» Exercise
Give back, unchanged, each line from the one containing "Time Passing: 1 for 24.98 -> 1 for 25.98" through the last line of the entries below.

» Material provided
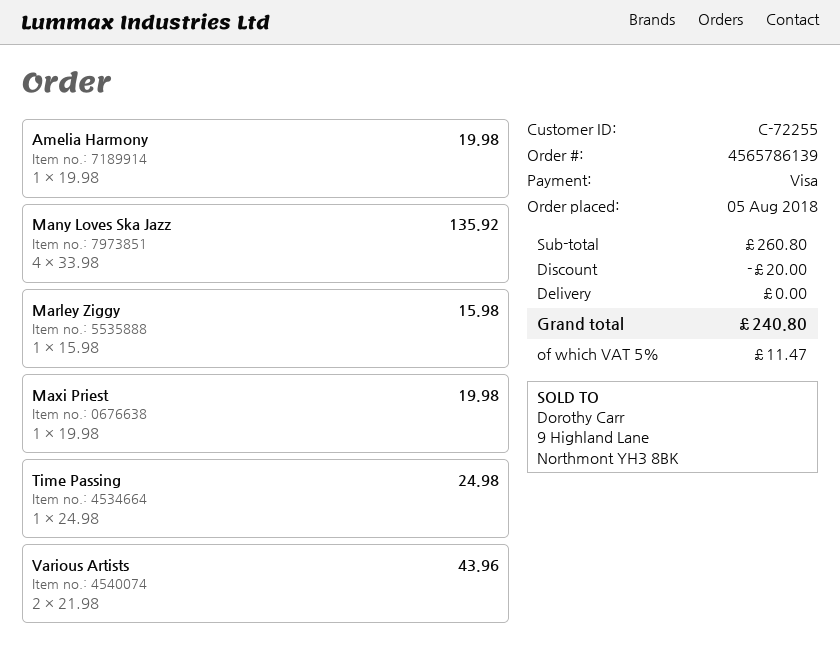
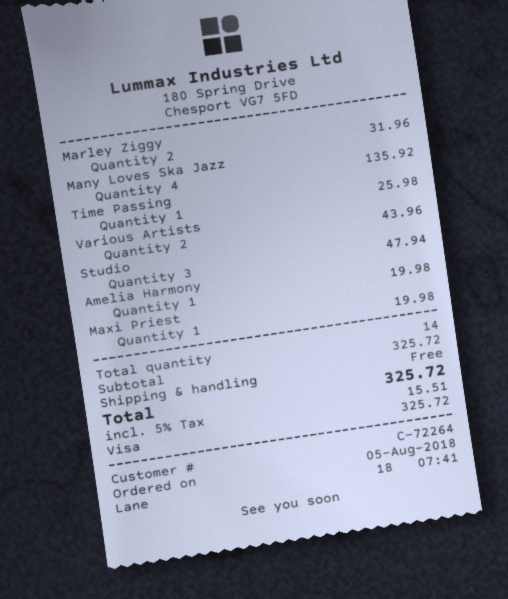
customer number: C-72255 -> C-72264
Marley Ziggy: 1 for 15.98 -> 2 for 31.96
Time Passing: 1 for 24.98 -> 1 for 25.98
Studio: none -> 3 for 47.94
subtotal: 260.80 -> 325.72
discount: 20.00 -> none
tax: 5% = 11.47 -> 5% = 15.51
total: 240.80 -> 325.72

» Written reply
Time Passing: 1 for 24.98 -> 1 for 25.98
Studio: none -> 3 for 47.94
subtotal: 260.80 -> 325.72
discount: 20.00 -> none
tax: 5% = 11.47 -> 5% = 15.51
total: 240.80 -> 325.72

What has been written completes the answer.